OK, so the following morning I had a job interview (which I had only found out about the day before!).  The situation round this job is  a bit odd so I wasn't sure what to expect, but with my extra confidence from the previous night's practice I think I performed quite well - just remembering to breathe and think, then answer seemed to really help. They said they'll be in touch...

I have *another* job interview tomorrow. This is the one I really want. I think. I know I could do a good job here and hopefully I'll be able to get that across to the interviewer such that they think I am the best candidate!  My new found confidence means I'm actually more nervous about finding the right building than the interview itself (although I'm sure that will change tomorrow morning!).

There has been another interesting development too.  I can't go into the specifics as there is much still to be discussed and confirmed but it's just another option I have for the next 6-9 months. Who'd have thought I'd have so many offers on the table eh? (And it looks like I've got at least 1 more NHS jobs interview coming in my directions if everything else has gone pear shaped!).

OK. Med school interviews. My first one is at Kings, that's a week today. More excitingly I got my invite for Warwick today! It was sent out weeks ago apparently but got lost somewhere (presumably in the same place my Kings one did first time round!). I have been nervously waiting for an invite or a rejection from Warwick and I am very relieved now it's sorted.  That's not for a couple of weeks yet but it's in the diary which is all that matters!  I am very conscious that "the dream" is still quite some distance from being the reality, and there are more than a few hurdles to jump, but every step is important!

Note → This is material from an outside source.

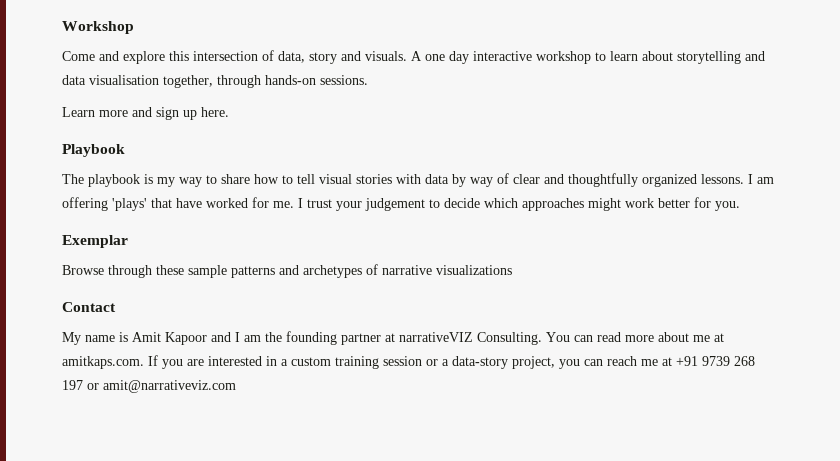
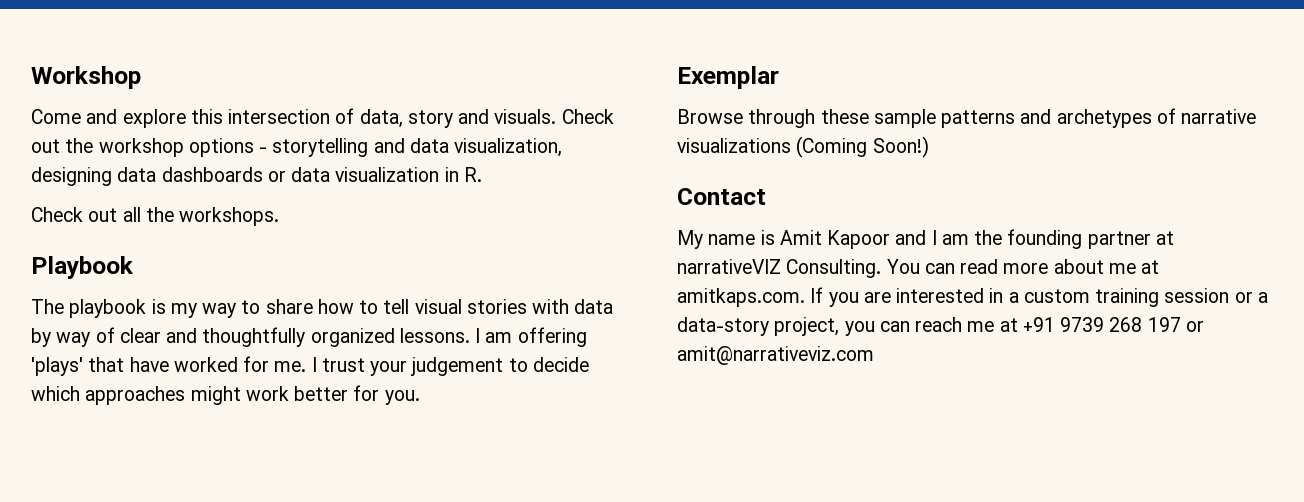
[411,51,765,64] [62,75,368,88] [62,107,229,120] A one day interactive workshop to learn about storytelling and data visualisation together, through hands-on sessions. // Learn more and sign up here. -> [561,109,614,124] [31,138,563,157] [31,167,482,186] [31,207,280,226] Check out the workshop options - storytelling and data visualization, designing data dashboards or data visualization in R. // Check out all the workshops.
(512, 270) none -> [796,136,929,158] (Coming Soon!)

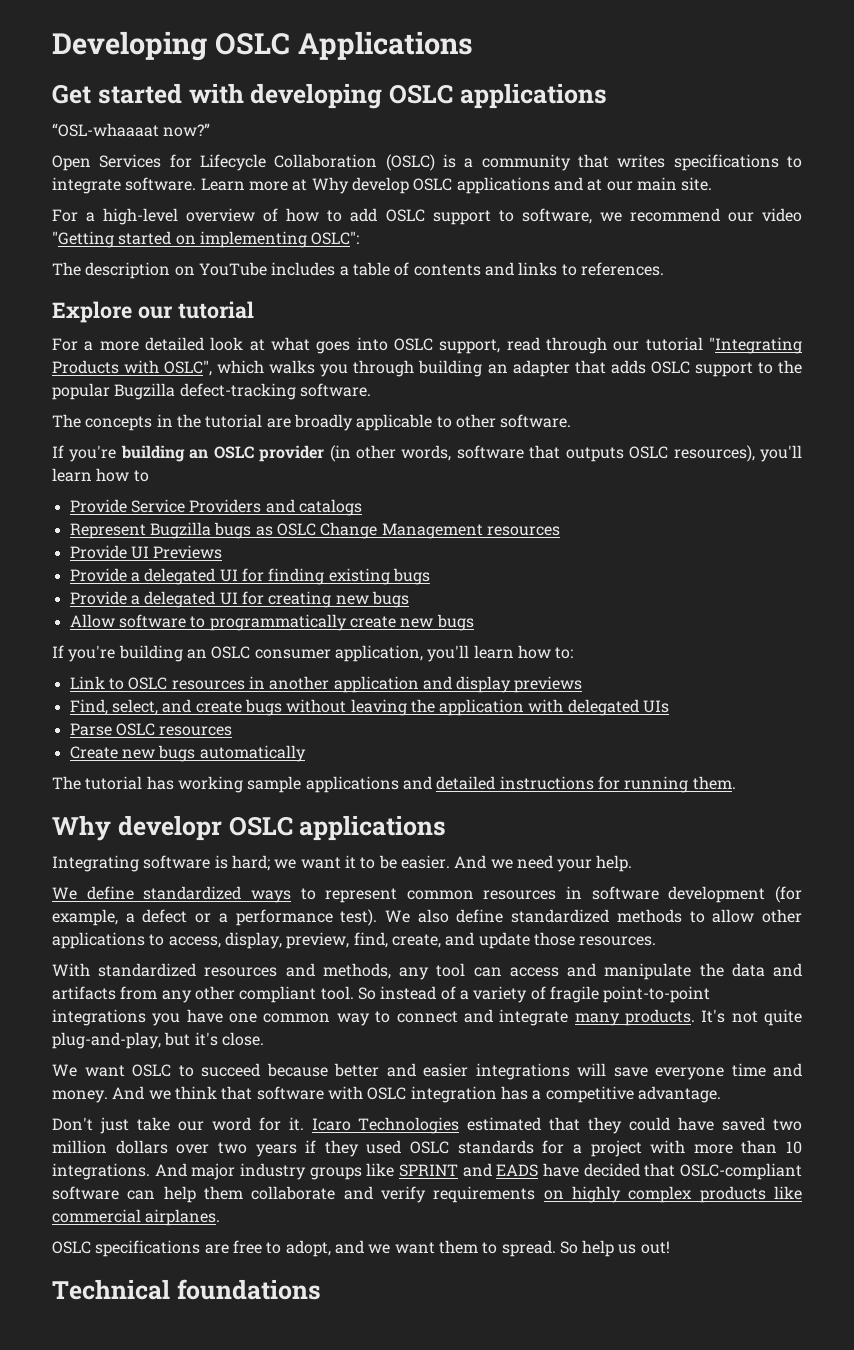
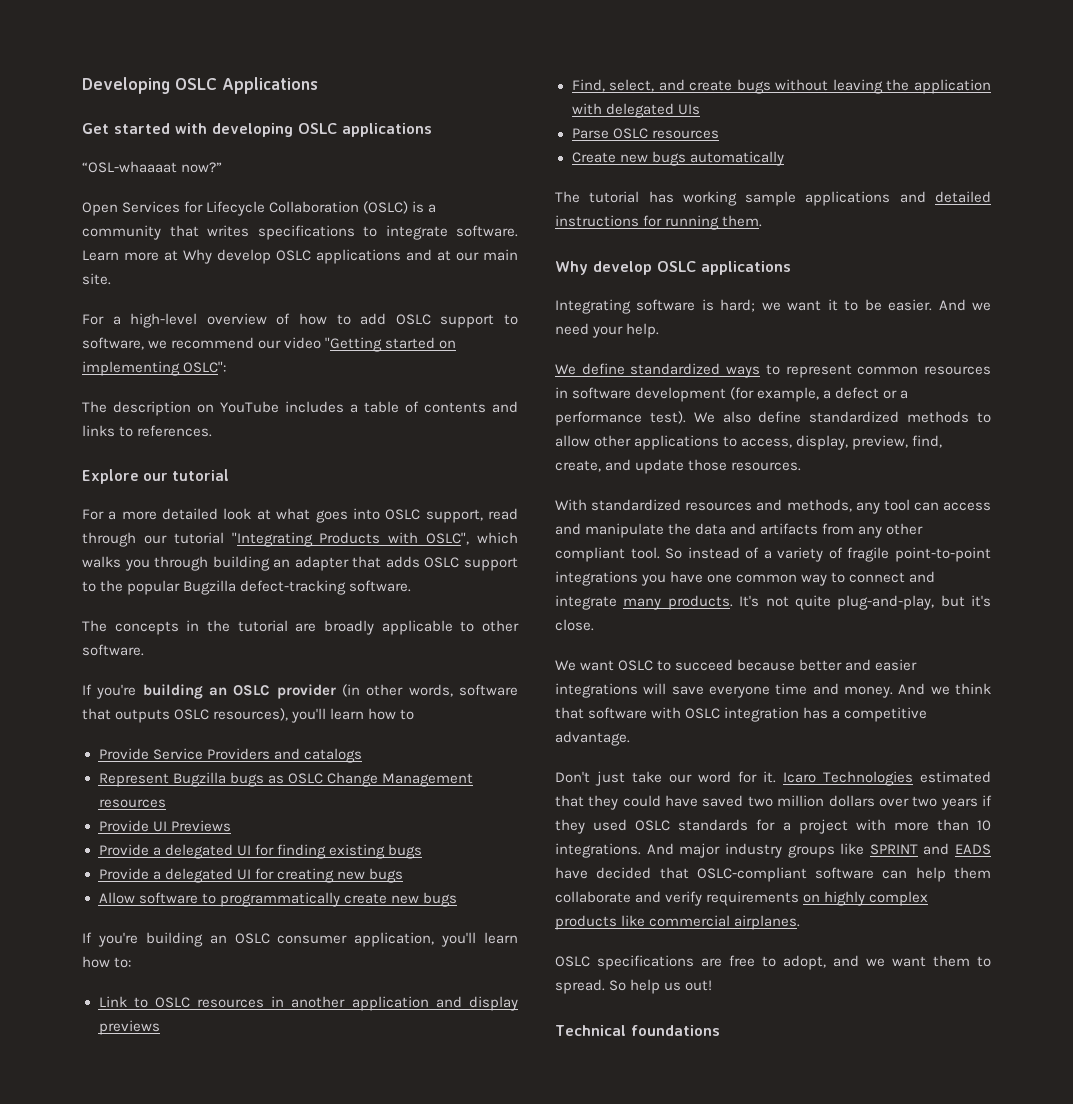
[117,815,222,841] developr -> [593,261,652,275] develop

So everything really seems to be coming together at last!

That goes some way to explaining why I'm feeling more chirpy than I have been of late, the rest of the credit goes to someone (well not just "someone") on twitter. @ffolliet tweeted me a couple of weeks ago with "No one gets fit whining about it." it was (I think!) a slightly tongue in cheek comment as we were talking about "The Sufferfest" so suffering and pain are all part of the journey!  But it did provide the motivation for me to get up and do a session on the turbo trainer.  I am now aiming to do 2 a week (plus other stuff) and it is going well so far. The concept of a Twitter training partner is a bit odd but if it keeps up going then it can't be a bad thing! 

As well as the turbo training I finally went swimming today. It was "tough" but very glad I did it, and I seem to be putting in even more effort in to physio too (I was already working hard, and my improvements in strength were noted, but it still hurts so there's still work to be done!). So yes, I'm getting back on the exercise bandwagon...not in a New Year's resolution kind of way, just in a "it's about bloody time" kind of way!

I hope to keep "fun" things going to.  A cinema trip shall be required at some point this week!

Sorry. I've waffled on a bit haven't I?  Suppose that's what happens when I don't write anything for a week!  See you soon!